Sunday, September 26, 2010

When you want to believe in something, you also have to believe in everything that is necessary for believing in it. - Ugo Betti
If there is no struggle, there is no progress. - Frederick Douglass

Tonight as I started to prepare to write this blog, I went to my favorite quote site and put struggle into the search engine. A lot of quotes came up - about not giving up, about respecting the struggle, etc. But two quotes of the many stuck out to me. They are above.

So first, let's talk about the Douglass quote. How amazingly true this is. Nothing comes easy - or fast for that matter. I often get frustrated as I want things to happen quickly. I want to wake up tomorrow and be thin and at goal weight. But the truth of the matter is that I didn't get here overnight. I didn't gain this weight quickly and I am not going to lose it quickly.

And more importantly, if I did lose it quickly, would I appreciate the journey? If weight loss, like anything else, was easy - would we work to keep the weight off? I know personally, the journey, the struggles, are what make me appreciate where I have been and how far I have come. If this was easy, it would be easy to forget about all of the progress and go back to my own ways.

But those struggles, those hard times, are what brings us to appreciate the progress. I have gotten knocked down so many times during this progress. I have fallen - and even jumped off - the wagon. I have gotten lazy in my workouts and maybe eaten more chocolate that I should have. But regardless, I continue to come back to the straight and narrow - or at least the more straight and more narrow. I can look at pictures and look in the mirror and see the progress. And when I do that, I am thankful for the struggles as I know I am doing something right. And because I have made it through those struggles - because I have fought the good fight - I have more pride in what I am doing. And because of those struggles, I know in my heart that I can get back on track despite anything that gets thrown in my way.

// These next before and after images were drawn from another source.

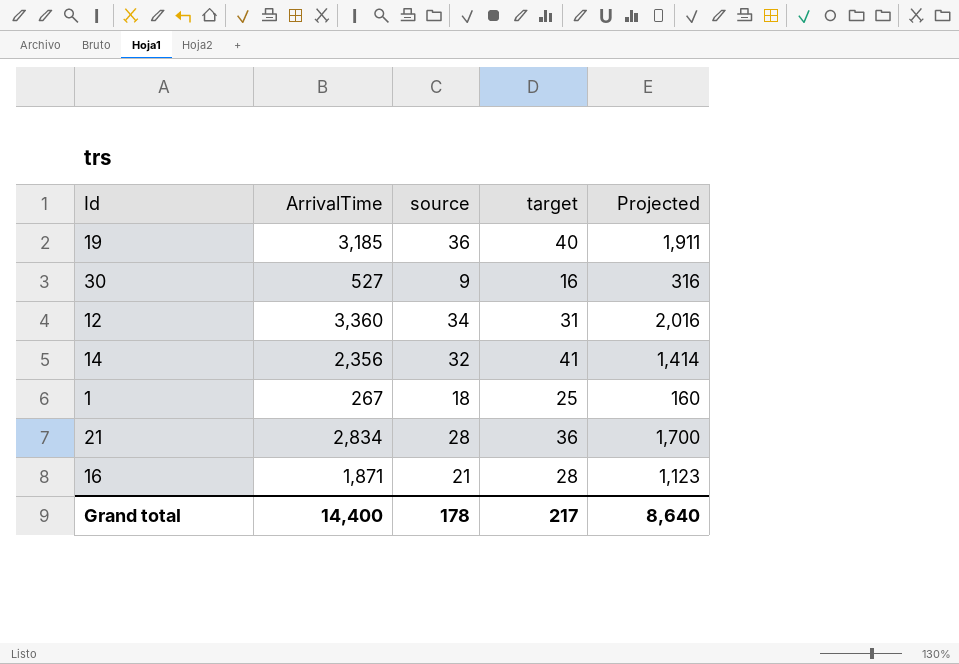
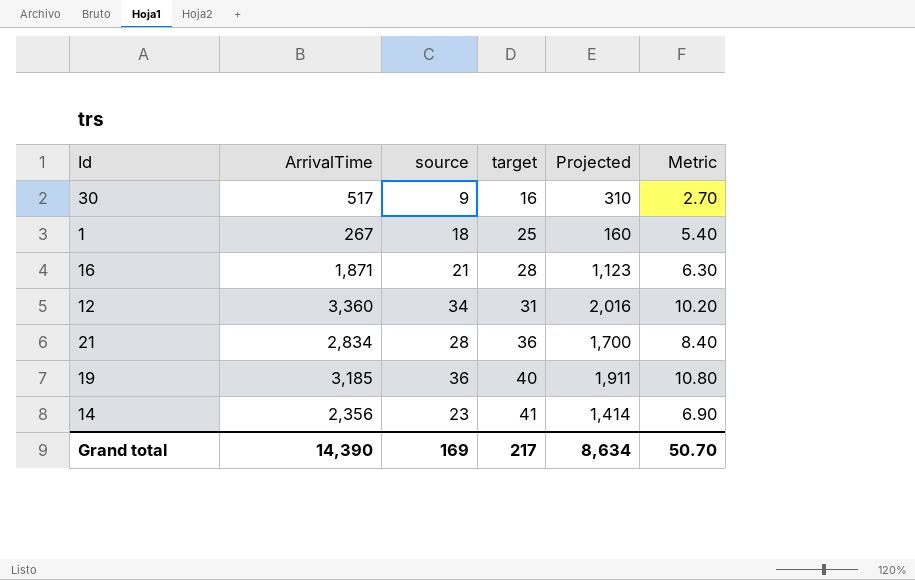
row order: none -> target ascending
column Metric | formula: none -> [source] * 0.3
30 | ArrivalTime: 527 -> 517
30 | Projected: 316 -> 310
14 | source: 32 -> 23
Grand total | ArrivalTime: 14,400 -> 14,390
Grand total | source: 178 -> 169
Grand total | Projected: 8,640 -> 8,634

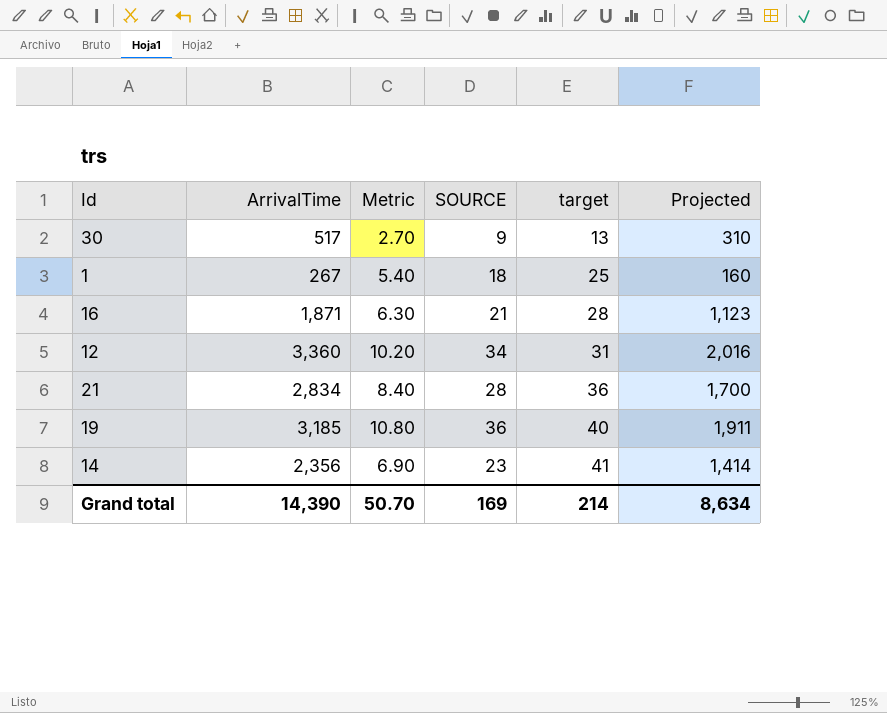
column Metric | position: 6 -> 3
column name: source -> SOURCE
30 | target: 16 -> 13
Grand total | target: 217 -> 214

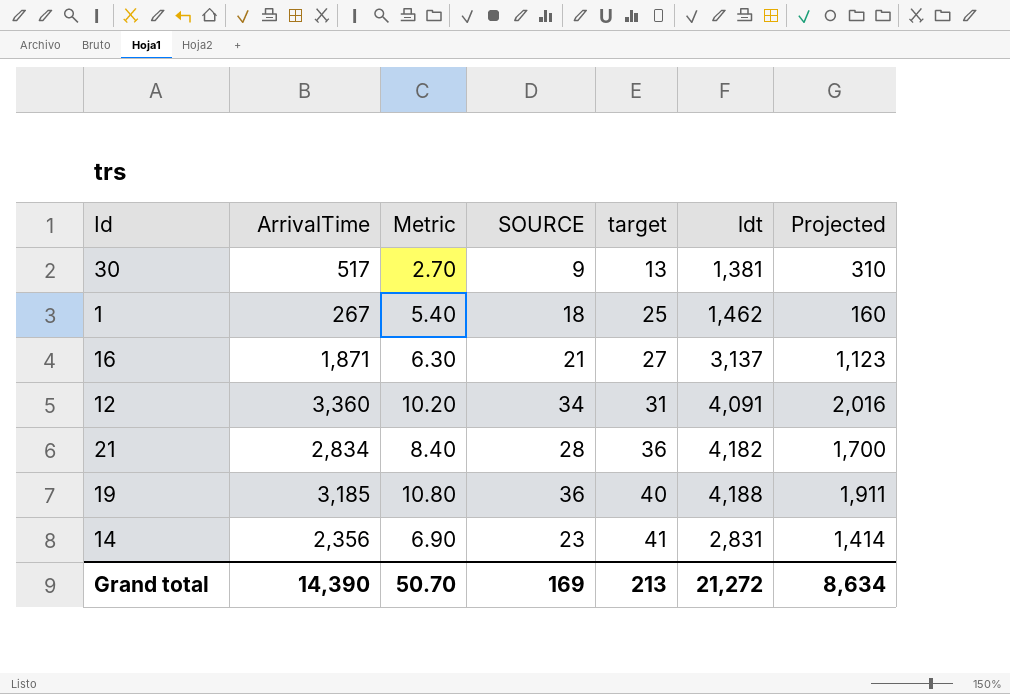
column ldt | position: none -> 6
16 | target: 28 -> 27
Grand total | target: 214 -> 213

And then the Betti quote - wow. This one simply struck me. It made me question myself. First, do I believe that I can achieve my goal. Do I believe that I can get down to 160 pounds and be happy and content in my new skin? And if I answer that question yes, do I believe in everything it is going to take me to get there?

I think the most important thing I need to get there and probably the most important question - is do I truly believe in myself? Most days, I would say yes. And then there are those few days where I simply don't know. And on those days, I have to get better at asking those around me to lift me up and help me to find that inner strength. I have gotten this far - and yet, I still struggle.

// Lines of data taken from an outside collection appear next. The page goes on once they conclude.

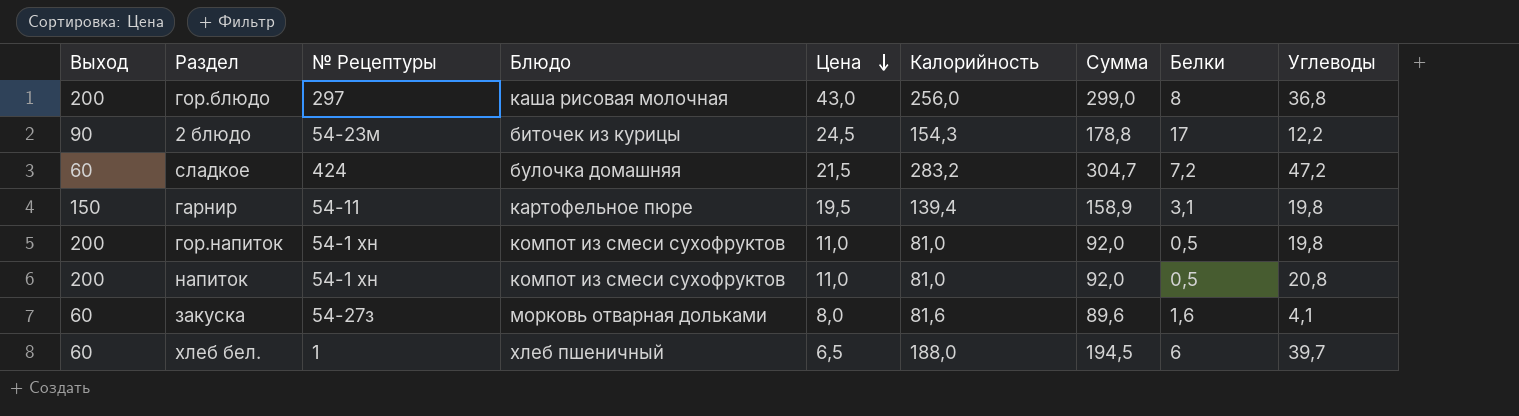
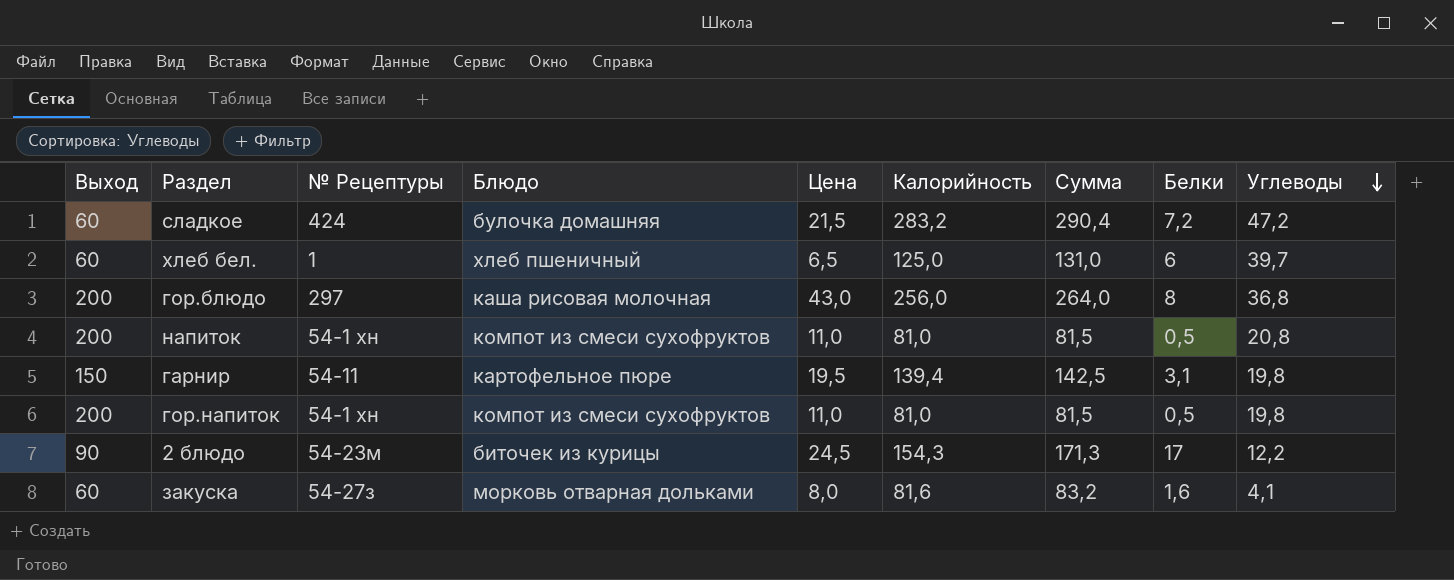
row order: Цена descending -> Углеводы descending
column Сумма | formula: [Цена] + [Калорийность] -> [Калорийность] + [Белки]
хлеб бел. | Калорийность: 188,0 -> 125,0

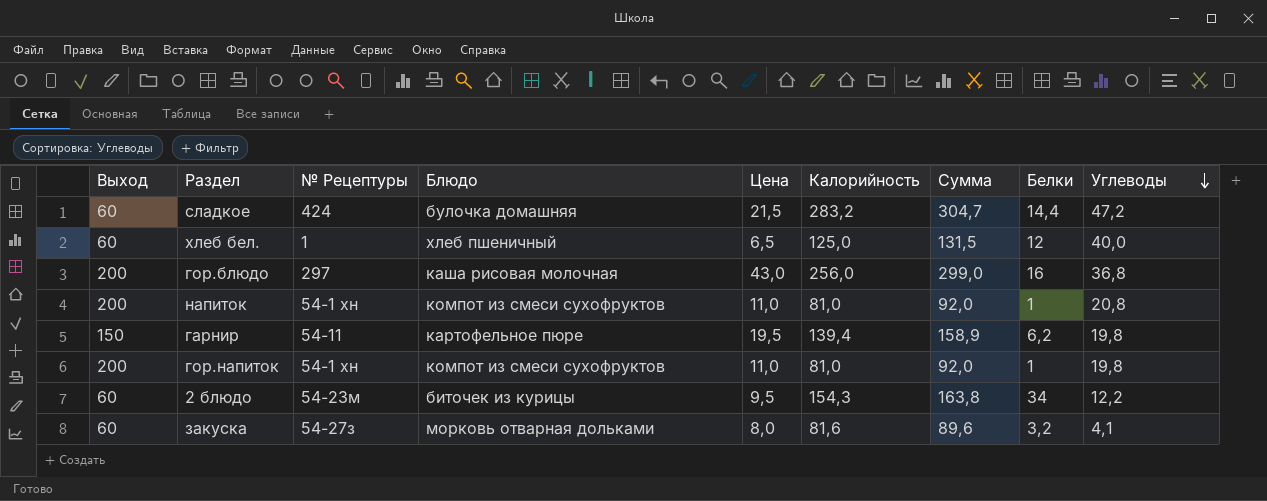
column Сумма | formula: [Калорийность] + [Белки] -> [Цена] + [Калорийность]
сладкое | Белки: 7,2 -> 14,4
хлеб бел. | Белки: 6 -> 12
хлеб бел. | Углеводы: 39,7 -> 40,0
гор.блюдо | Белки: 8 -> 16
напиток | Белки: 0,5 -> 1
гарнир | Белки: 3,1 -> 6,2
гор.напиток | Белки: 0,5 -> 1
2 блюдо | Выход: 90 -> 60
2 блюдо | Цена: 24,5 -> 9,5
2 блюдо | Белки: 17 -> 34
закуска | Белки: 1,6 -> 3,2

The last time I blogged, I was at my lowest point in this journey. I have been working hard to come back from that lost place. I've made some progress. But I am not there. But this weekend, I made some decisions.

The most important decision is about my workouts. The past two weeks I've worked to get my eating back under control but I didn't make it to the gym. I've found it so hard to make myself go to the gym after leaving work on late nights. So my workouts are moving. I'm moving them to the mornings.

This is not the most convenient option for me but its going to be what I have to do. Starting tomorrow, I am going to leave my house at 5 a.m. to make it to spin. I will do this three mornings a week. Tuesday and Thursday mornings, I will walk in the neighborhood. I'm not thrilled about crazy early mornings but I have to do something. And this is an option. And if for some reason I don't get up and workout in the morning, I will have to MAKE myself go in the evenings. It's just simply what I have to do. So here goes nothing.

It's been a few days past a year since I started this journey - and I've lost 90 pounds in the year. I've made great strides but I am not there yet. And I want to get there. I want to believe in myself as a thin woman at goal weight. So believing in what it takes to get there, starts now.

1 comment:

  1. Hey girl, just wanted you to know I'm super proud of you for staying at it- regardless of whether you are at a high point or a low point you are still moving forward. Keep going, you're fantastic!